A Need as Old as Humanity

He read something that made him think. For nearly all of human history, people lived in small bands of twenty to fifty people. A person’s place in that group was everything. It determined whether they ate, whether they were protected, and whether their children survived. He also read that the brain processes the pain of being excluded through the same pathways it uses for physical injury. His cold plunge, while odd and unexpected, was a response to something ancient. Researchers put the need to belong in the same category as hunger and thirst. It is a need every human being has, whether they recognize it or not.

He did not know any of this when he stepped into that pool in Philadelphia. After much painful reflection, he realized he was not needy in a shameful way. He was simply a young man painfully alone in a crowd. In that moment, he chose the rejection he could control over the rejection he could not. The cold water was honest. It did not pretend he belonged. If he was going to be outcast, he decided to be that fully. The humiliation he experienced at the party and in thinking about it for all these years was part of his becoming who he was meant to be. Because he knows what it is like to feel unseen and the shame of feeling it, he can recognize that struggle in other people and can help.

Thirty years has been enough time to watch the patterns of his life come into focus. The feeling he spent so long trying to escape gave him insight into something he could not have understood otherwise. In one way or another, everyone needs belonging. When he walks into a room today, whether it is a party, a family gathering, or at work, his attention moves toward the person standing alone. The one laughing a little too eagerly at something that was not that funny. The one attached to their phone because it is easier than sitting there without a purpose.

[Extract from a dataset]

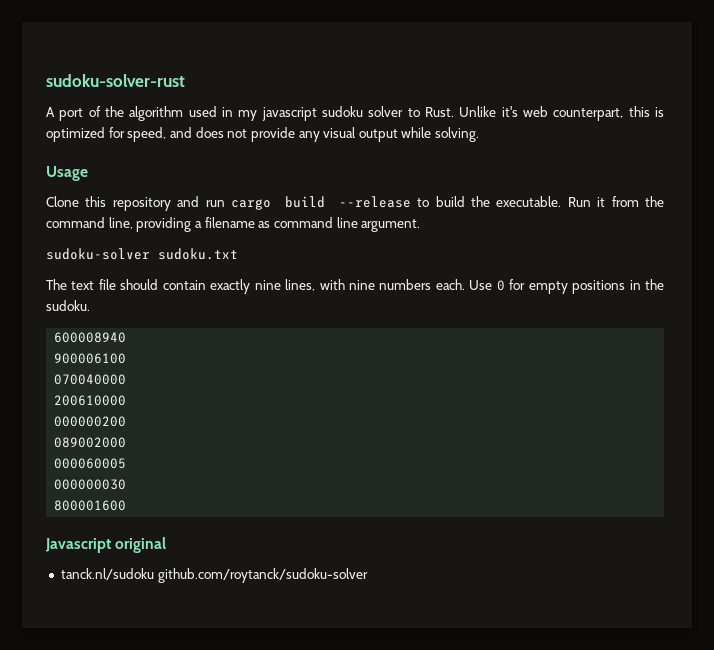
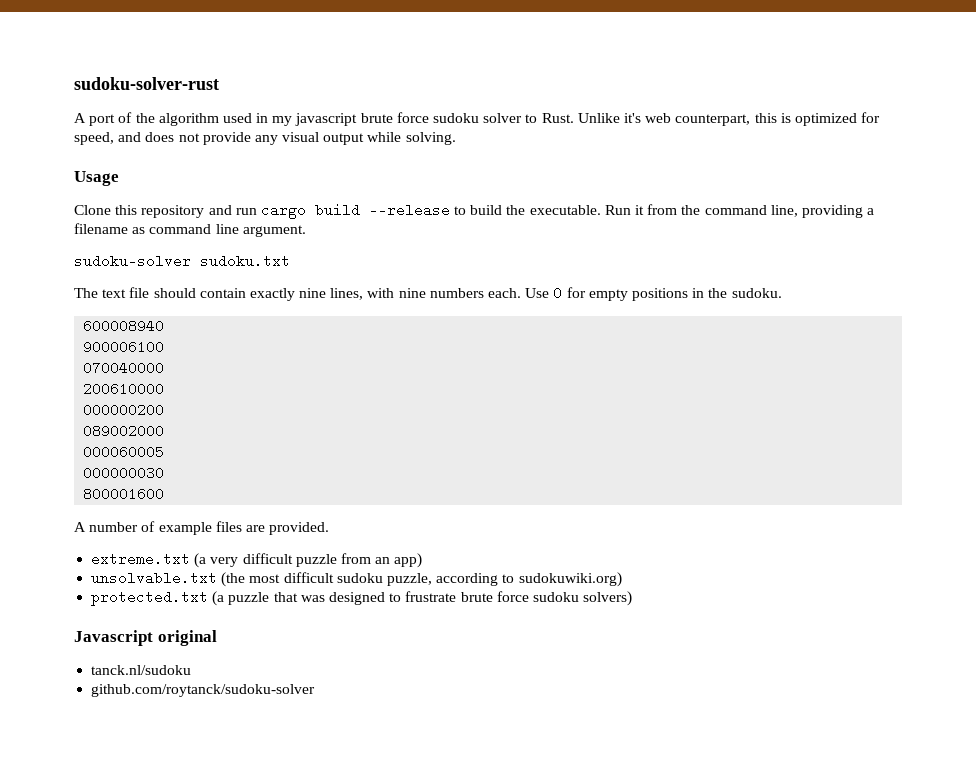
(317, 114) none -> [360,112,429,123] brute force
(127, 505) none -> [74,521,330,535] [91,552,423,568] [91,571,622,587] [91,590,633,606] // A number of example files are provided. // extreme.txt (a very difficult puzzle from an app) // unsolvable.txt (the most difficult sudoku puzzle, according to sudokuwiki.org) // protected.txt (a puzzle that was designed to frustrate brute force sudoku solvers)
(154, 574) none -> (192, 670) //

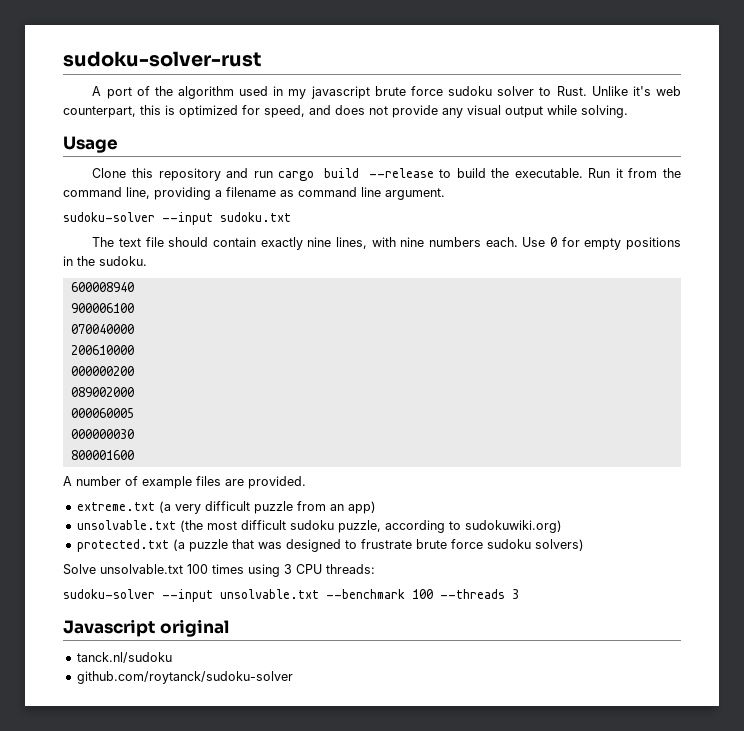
(191, 261) none -> [162,212,213,225] --input
(633, 598) none -> [63,564,375,577] [63,589,519,602] // Solve unsolvable.txt 100 times using 3 CPU threads: // sudoku-solver --input unsolvable.txt --benchmark 100 --threads 3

The one who arrived hoping tonight would be different. He knows that person. He has been that person, and in some ways, he still is that person.

The feeling of not belonging does not disappear just because you become aware of it and work on it. It eases at times, but it never fully leaves. He has stopped waiting for the day it does. What he found instead is that the pain becomes something you can carry without being crushed by it. It becomes a part of who you are that you learn to accept and even draw strength from. It keeps you honest about what it means to be human. He has had to be honest with himself about the limits of words like “you are seen” and “you are loved.” When he was hiding the parts of himself he was afraid to show, no reassurance from the outside could fully reach him. Sometimes the people around him were not looking carefully enough to find what was good in him anyway. He had to admit that the belonging he was yearning for was not always being blocked by his own walls. Sometimes it just was not being offered.

He has learned that people tend to give others what they most need themselves. The pain he experienced did not just wound him. It showed him what he was made for. Not everyone will see you for who you really are. Some people will be tuned to a different frequency, and that will hurt. But the more honestly you offer yourself to the world, the more you give the right people a chance to know you. That belief has been tested and proven in his own life. In his twenties, he thought it would be funny to bring a homemade Key Lime pie to a New Year’s Eve party full of people trying hard to look cool. One young woman laughed out loud when he offered the pie and joined him at the kitchen table for a slice. That young woman became his wife. They have been together for over twenty-five years. She has since told him she never liked Key Lime pie. She just wanted to get to know the guy who was brave enough to be himself in a room full of people pretending to be someone else.

The qualities that make you most yourself are visible to people who know how to look. You have a place in this world right here and now, as you are, not once you have earned it. When you show others what is true about you, you give the right people a chance to find you. The calling to see people and help them truly belong is not something he chose. He found it by following his own wound and his own need for the same thing, all the way to its other side. It has been an ongoing journey with hard falls along the way.